I was 4 days overdue and my blood pressure was rising so the midwife told me to pack my bag and in I went (still convinced I wasn't going to have a baby that day). I was induced and started having strong contractions very quickly. Labour started properly at 10pm. I was unaware there were concerns for the baby. According to my husband, I was too busy being terribly polite. However, the midwife had been unhappy with the CTG and had escalated this on several occassions to the registrar who initally thought the baby's heart rate was accelerating, noting some later decelerations with good signs off recovery. The senior registrar arrived at 2.30am. By 3.30am she told me they were going to prep me for theatre but nature took its own course and Monkey was delivered at 4.32am on the 9th November 2004.

The resus team were bleeped - I guess that's when I knew something was wrong. Perhaps I was a little slow on the uptake but the medical staff seemed just as shocked. Thay handed my baby to me whilst we waited for them to arrive and I knew he wasn't okay but don't think I realised he wasn't breathing. I kissed him, and encouraged my husband to do the same, then handed him back. I think I realised how serious things were at that point as I didn't realise that 'he' was a 'he'. I asked the midwife and she said he was a boy and asked his name. Alex.
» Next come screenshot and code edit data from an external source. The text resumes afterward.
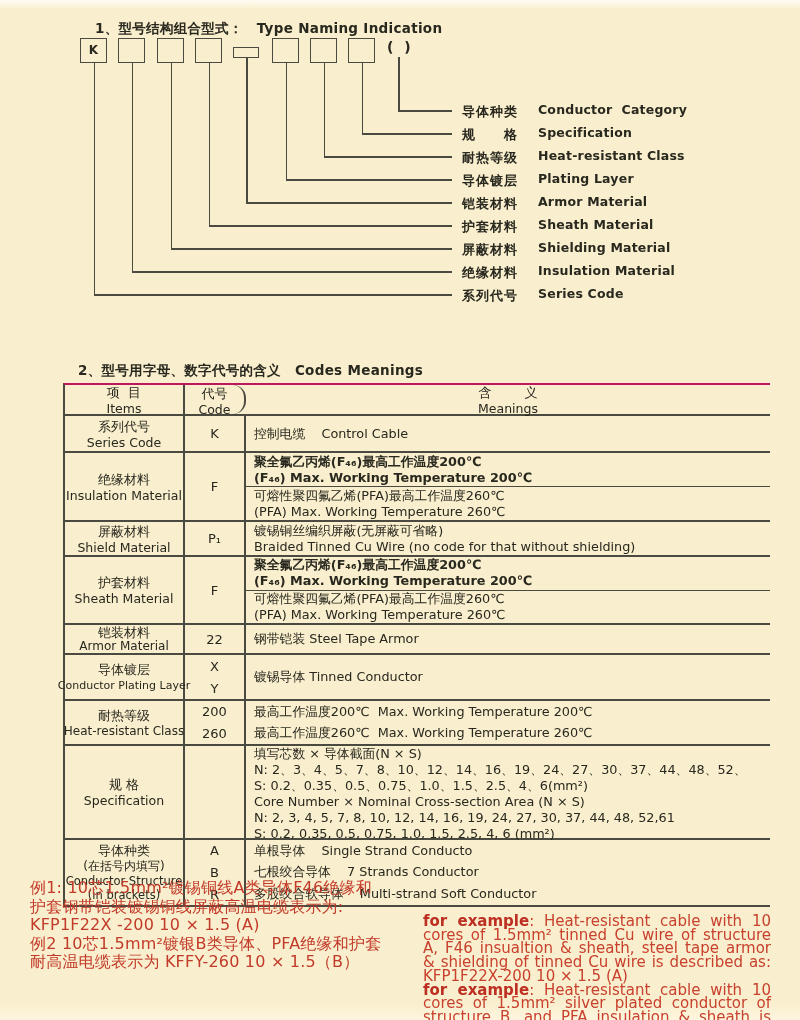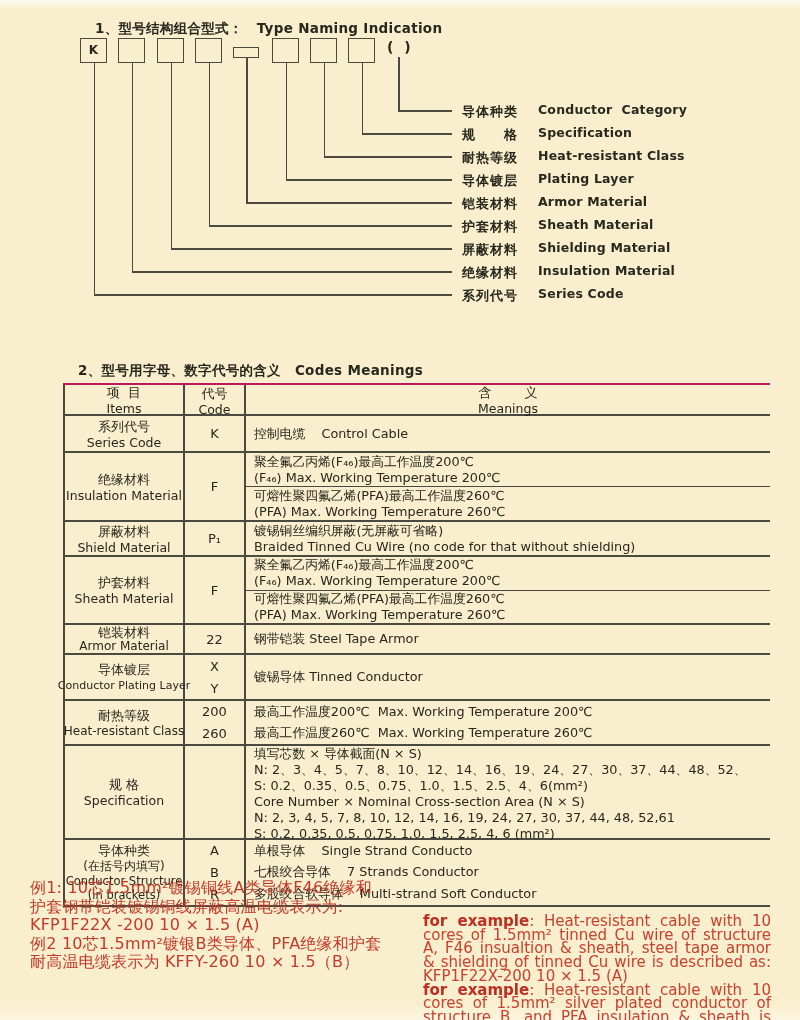--- a/index.html
+++ b/index.html
@@ -103,7 +103,7 @@
       <div class="cn13" style="font-weight:normal;">项  目</div>
       <div class="en12" style="font-size:12.5px;">Items</div>
     </div>
-    <div class="c2" style="justify-content:space-between;">
+    <div class="c2" style="justify-content:space-between;border-radius:13px;">
       <div class="cn13">代号</div>
       <div class="en12" style="font-size:12.5px;">Code</div>
     </div>

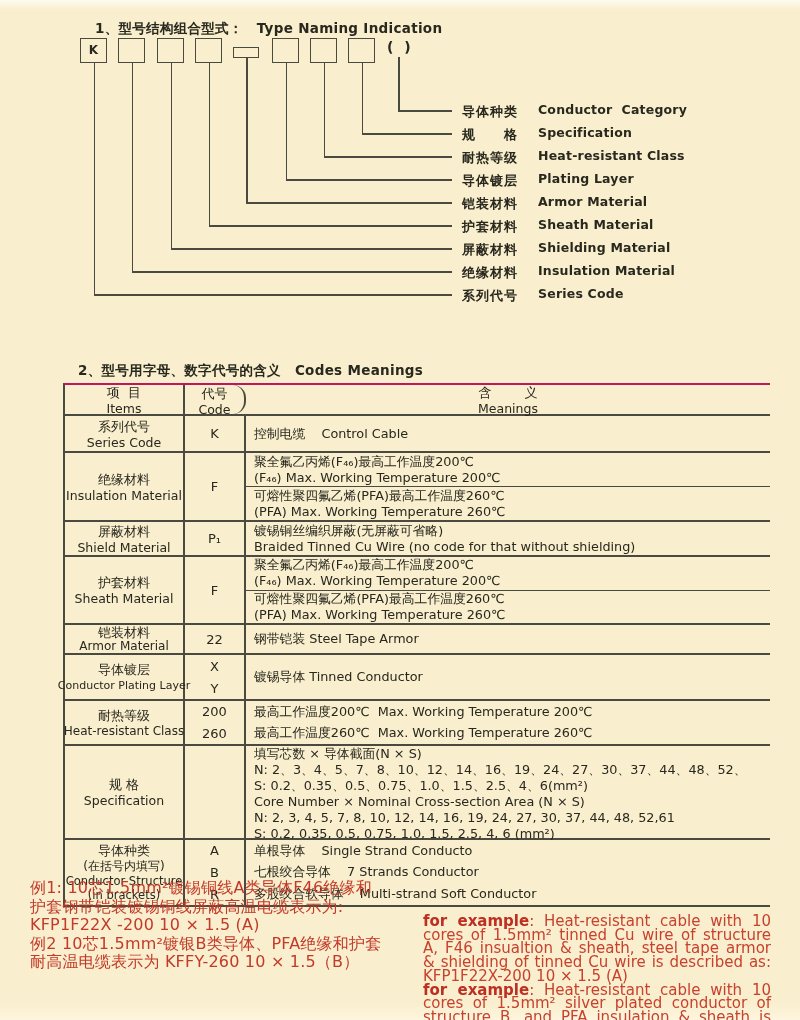--- a/index.html
+++ b/index.html
@@ -37,7 +37,7 @@
   .code { font-size:13px; }
   .m-line { font-size:12.8px; line-height:16px; padding-left:8px; white-space:pre; }
   .subcell { flex:1; display:flex; flex-direction:column; justify-content:center; }
-  .subcell.first { border-bottom:1px solid #4a4a40; }
+  .subcell.first { border-bottom:1px solid #4a4a40;font-weight:bold; }
   
   #examples-cn { position:absolute; left:30px; top:879px; width:358px;
      color:#c23a2a; font-size:16px; line-height:18.5px; letter-spacing:0.2px; }

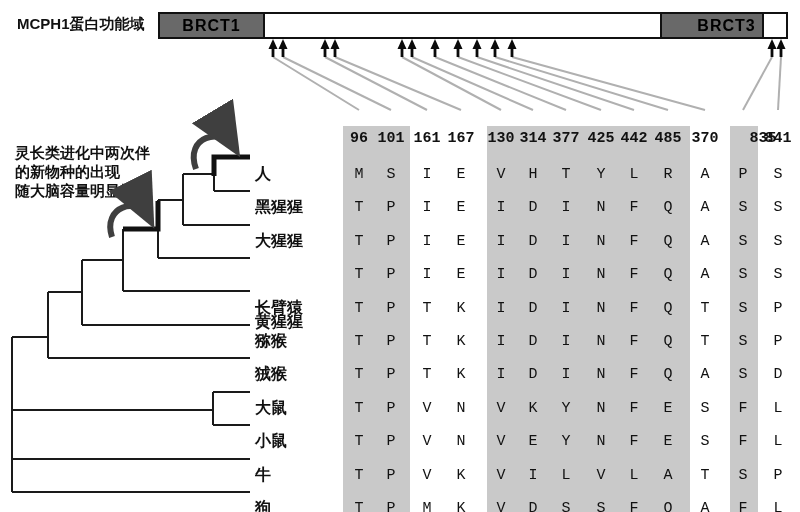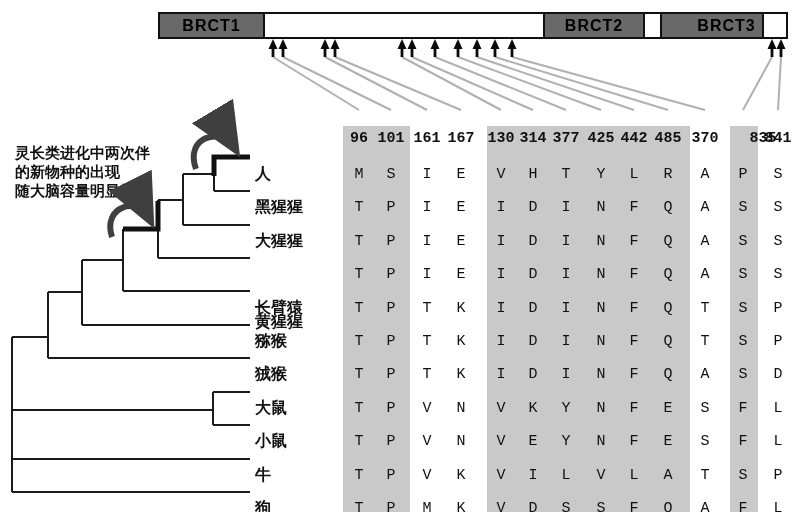--- a/index.html
+++ b/index.html
@@ -34,6 +34,7 @@
 
 <div id="canvas">
 
+  <div id="protein-title">MCPH1蛋白功能域</div>
 
   <div id="protein-bar">
     <div class="dom d1" style="background: rgb(105, 105, 105);">BRCT1</div>

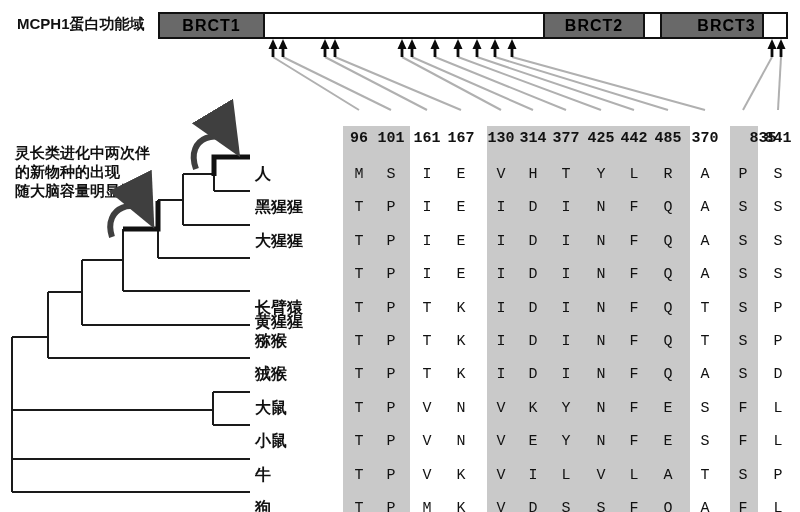--- a/index.html
+++ b/index.html
@@ -38,7 +38,6 @@
 
   <div id="protein-bar">
     <div class="dom d1" style="background: rgb(105, 105, 105);">BRCT1</div>
-    <div class="dom d2" style="background: rgb(105, 105, 105);">BRCT2</div>
     <div class="dom d3" style="background: rgb(105, 105, 105);">BRCT3</div>
   </div>
 

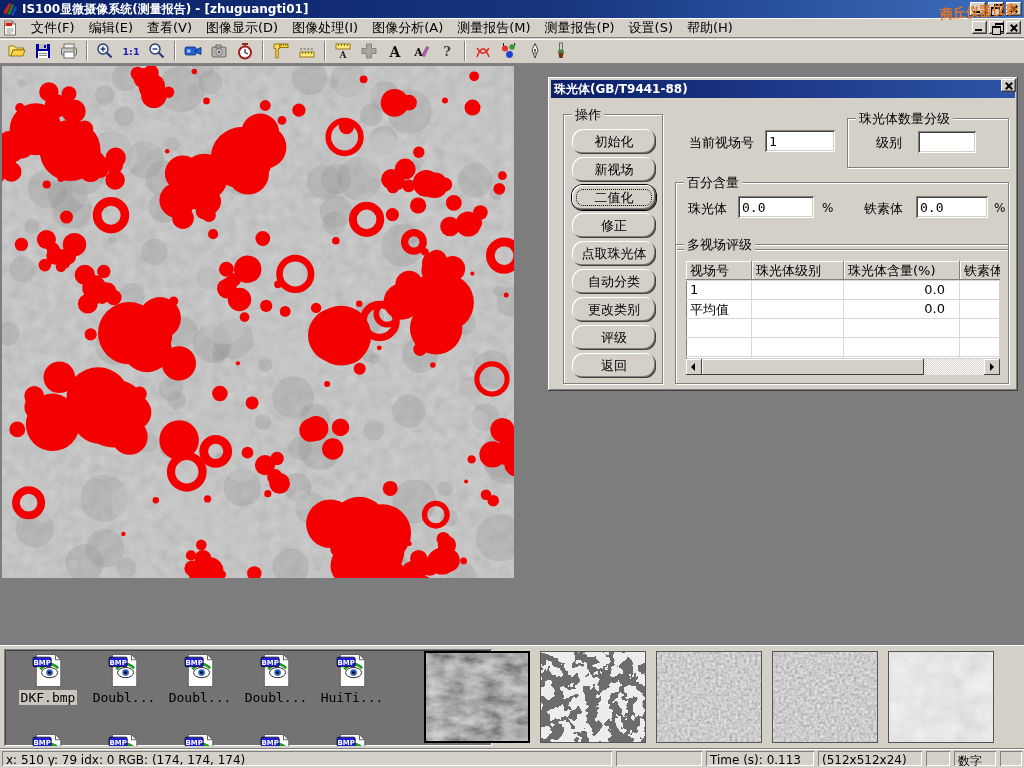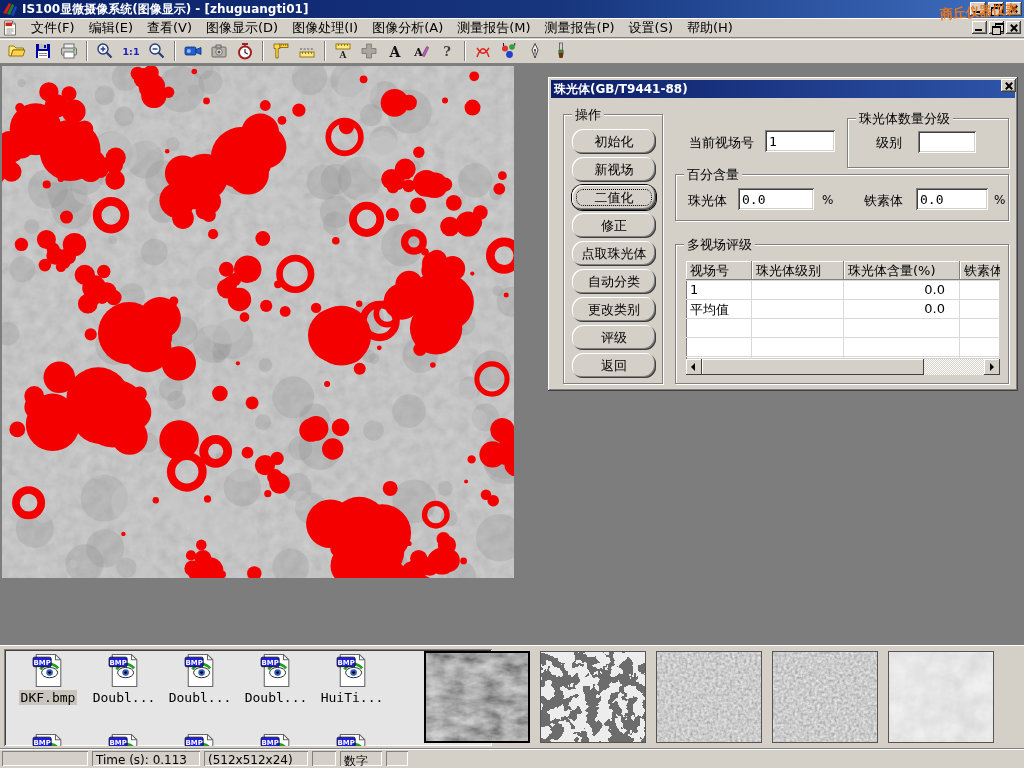--- a/index.html
+++ b/index.html
@@ -110,7 +110,7 @@
     <path d="M5 13 L10 3 L12.2 4 L8 14 Z" fill="#208020"></path>
     <path d="M9 14 L13 5 L15.2 6 L11.5 15 Z" fill="#2040c0"></path>
   </svg>
-  <span>IS100显微摄像系统(图像显示) - [zhuguangti01]</span>
+  <span>IS100显微摄像系统(测量报告) - [zhuguangti01]</span>
   <div class="winbtns">
     <div class="wbtn raised g-min"></div>
     <div class="wbtn raised g-rest"></div>

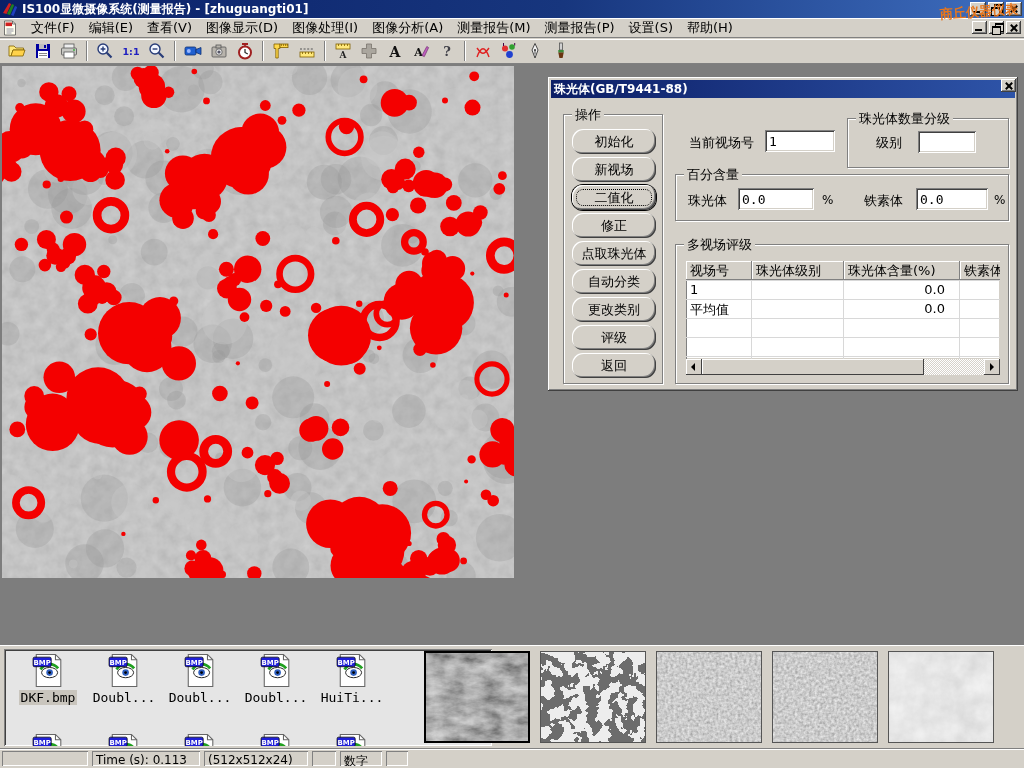--- a/index.html
+++ b/index.html
@@ -818,7 +818,7 @@
         </div>
       </div>
 
-      <div class="group" style="left:124px; top:76px; width:334px; height:47px;">
+      <div class="group" style="left:124px; top:84px; width:334px; height:68px;">
         <span class="group-label">百分含量</span>
         <div class="dlg-label" style="left:12px; top:17px;">珠光体</div>
         <div class="sunken" style="position:absolute; left:62px; top:13px; width:76px; height:22px;">

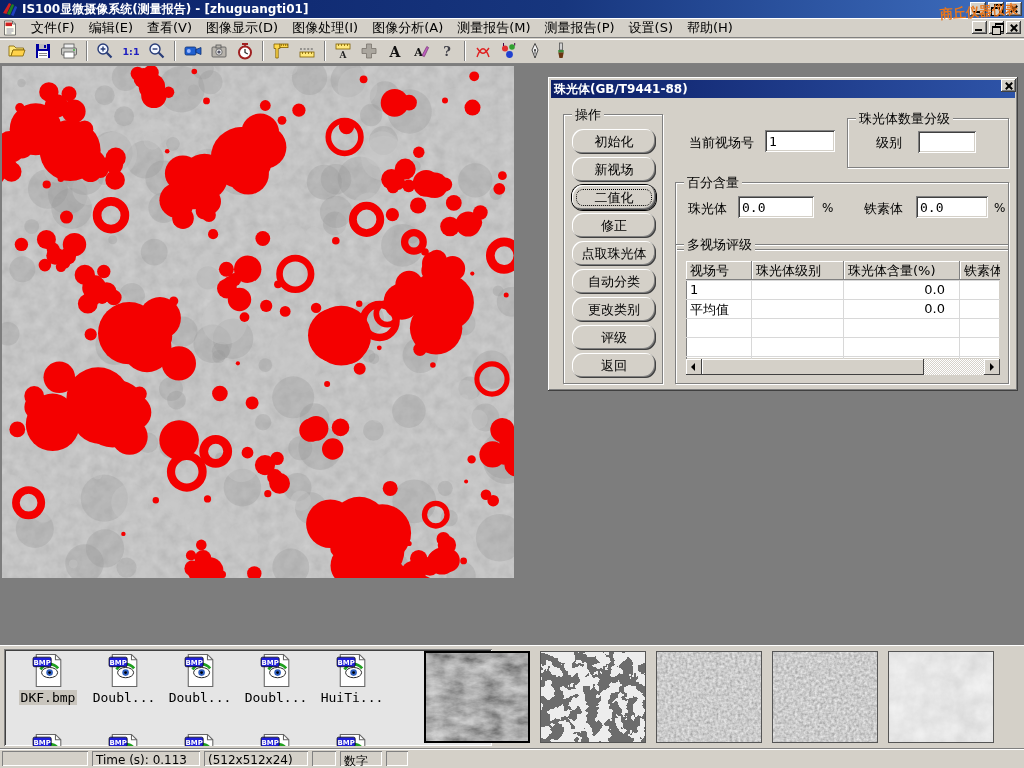--- a/index.html
+++ b/index.html
@@ -78,7 +78,7 @@
 
   
   .bottom { position:absolute; left:0; top:645px; width:1024px; height:103px; background:#d4d0c8; border-top:1px solid #fff; }
-  .filebox { position:absolute; left:4px; top:3px; width:488px; height:97px; background:#e5e5e5;
+  .filebox { position:absolute; left:4px; top:3px; width:488px; height:97px; background:#737373;
     box-shadow: inset 1px 1px 0 #808080, inset -1px -1px 0 #fff, inset 2px 2px 0 #404040; overflow:hidden; }
   .file-grid { position:absolute; left:6px; top:4px; display:grid; grid-template-columns:repeat(5,76px); }
   .file-grid.row2 { top:84px; }

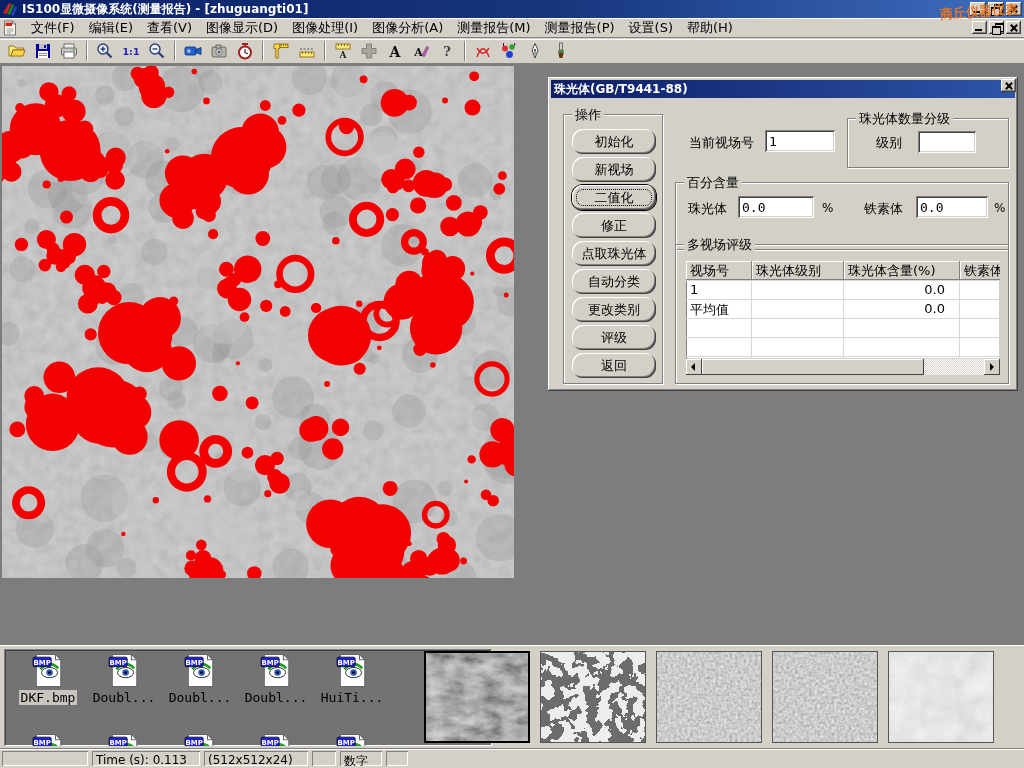--- a/index.html
+++ b/index.html
@@ -1121,6 +1121,7 @@
 </div>
 
 <div class="statusbar">
+  <div class="status-cell grow">x: 510 y: 79  idx: 0  RGB: (174, 174, 174)</div>
   <div class="status-cell" style="width:86px;"></div>
   <div class="status-cell" style="width:108px;">Time (s): 0.113</div>
   <div class="status-cell" style="width:104px;">(512x512x24)</div>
He went straight up to SCBU and we didn't know much for a while although someone bought us a photo. It was about 8.30am when someone came and told us how he was. Not good. He took his first gasp at 7 minutes, was on a ventilator and had been fitting continuously. We were told very early on that his brain could have been damaged but remained hopeful. I went home after two nights, my husband needed me and I couldn't stay on a maternity ward any longer without my baby beside me. We only lived 5 minutes from the hospital and I spent every waking moment there for the next 4 weeks.

And I fell in love.

Sunday 1 November 2009

To explain

Monkey was my first child. He had severe cerebral palsy as a result of a difficult birth. He died aged two and three quarters. I'd like this blog to tell the story of the impact he has had, and continues to have, on my life. I debated the blog name (is there a techie word for that?) long and hard - I don't want anyone who might read this (assuming anyone does) to think that Monkey's shadow is gloomy. It's not (I actually think it's pretty enlightening). Monkey's shadow is just the feeling I have that he is here with me somewhere; that we can't be completely separated. It's the thing that colours my world. My perspective, I suppose.